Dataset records
☆ ☆ ☆ ☆ ☆

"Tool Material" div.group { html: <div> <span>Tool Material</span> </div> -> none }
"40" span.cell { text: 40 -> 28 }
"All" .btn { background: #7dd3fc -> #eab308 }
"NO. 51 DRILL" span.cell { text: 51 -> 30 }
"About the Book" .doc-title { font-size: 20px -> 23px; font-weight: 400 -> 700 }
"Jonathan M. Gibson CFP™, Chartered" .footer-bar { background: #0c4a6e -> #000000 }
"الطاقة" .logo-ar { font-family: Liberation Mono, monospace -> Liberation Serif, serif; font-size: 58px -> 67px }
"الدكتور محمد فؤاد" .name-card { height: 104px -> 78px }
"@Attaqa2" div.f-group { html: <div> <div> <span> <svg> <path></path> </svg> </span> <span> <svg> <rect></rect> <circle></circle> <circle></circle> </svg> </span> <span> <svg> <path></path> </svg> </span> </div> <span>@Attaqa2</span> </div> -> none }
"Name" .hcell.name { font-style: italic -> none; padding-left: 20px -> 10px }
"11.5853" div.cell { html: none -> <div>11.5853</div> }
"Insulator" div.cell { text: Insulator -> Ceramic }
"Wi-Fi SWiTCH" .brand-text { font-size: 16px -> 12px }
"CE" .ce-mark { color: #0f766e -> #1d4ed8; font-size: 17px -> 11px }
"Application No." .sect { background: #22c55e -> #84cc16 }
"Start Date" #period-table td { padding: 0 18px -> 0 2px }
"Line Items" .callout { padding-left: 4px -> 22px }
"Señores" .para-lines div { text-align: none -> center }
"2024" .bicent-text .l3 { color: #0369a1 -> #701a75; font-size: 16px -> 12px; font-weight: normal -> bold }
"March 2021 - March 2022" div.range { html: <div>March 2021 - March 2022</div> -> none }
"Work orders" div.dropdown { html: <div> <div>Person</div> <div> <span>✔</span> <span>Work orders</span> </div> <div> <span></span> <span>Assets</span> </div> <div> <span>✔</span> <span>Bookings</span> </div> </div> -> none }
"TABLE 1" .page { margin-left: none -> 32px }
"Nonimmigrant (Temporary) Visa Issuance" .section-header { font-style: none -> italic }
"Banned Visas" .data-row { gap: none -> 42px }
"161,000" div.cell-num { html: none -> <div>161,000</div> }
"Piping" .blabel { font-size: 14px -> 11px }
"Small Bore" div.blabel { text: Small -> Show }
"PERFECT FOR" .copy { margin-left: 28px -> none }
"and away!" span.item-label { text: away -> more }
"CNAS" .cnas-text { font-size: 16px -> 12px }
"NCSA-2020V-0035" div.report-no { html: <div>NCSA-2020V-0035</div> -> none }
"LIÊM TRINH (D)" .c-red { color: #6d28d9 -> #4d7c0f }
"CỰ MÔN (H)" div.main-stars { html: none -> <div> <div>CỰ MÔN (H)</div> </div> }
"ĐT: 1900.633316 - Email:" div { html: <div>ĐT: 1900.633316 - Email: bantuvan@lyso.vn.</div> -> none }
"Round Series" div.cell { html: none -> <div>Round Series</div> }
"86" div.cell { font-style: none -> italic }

☆ ☆ ☆ ☆ ☆

Scan the records above for the string "span", then select every line that holds it.

## Expected answer:
"Tool Material" div.group { html: <div> <span>Tool Material</span> </div> -> none }
"40" span.cell { text: 40 -> 28 }
"NO. 51 DRILL" span.cell { text: 51 -> 30 }
"@Attaqa2" div.f-group { html: <div> <div> <span> <svg> <path></path> </svg> </span> <span> <svg> <rect></rect> <circle></circle> <circle></circle> </svg> </span> <span> <svg> <path></path> </svg> </span> </div> <span>@Attaqa2</span> </div> -> none }
"Work orders" div.dropdown { html: <div> <div>Person</div> <div> <span>✔</span> <span>Work orders</span> </div> <div> <span></span> <span>Assets</span> </div> <div> <span>✔</span> <span>Bookings</span> </div> </div> -> none }
"and away!" span.item-label { text: away -> more }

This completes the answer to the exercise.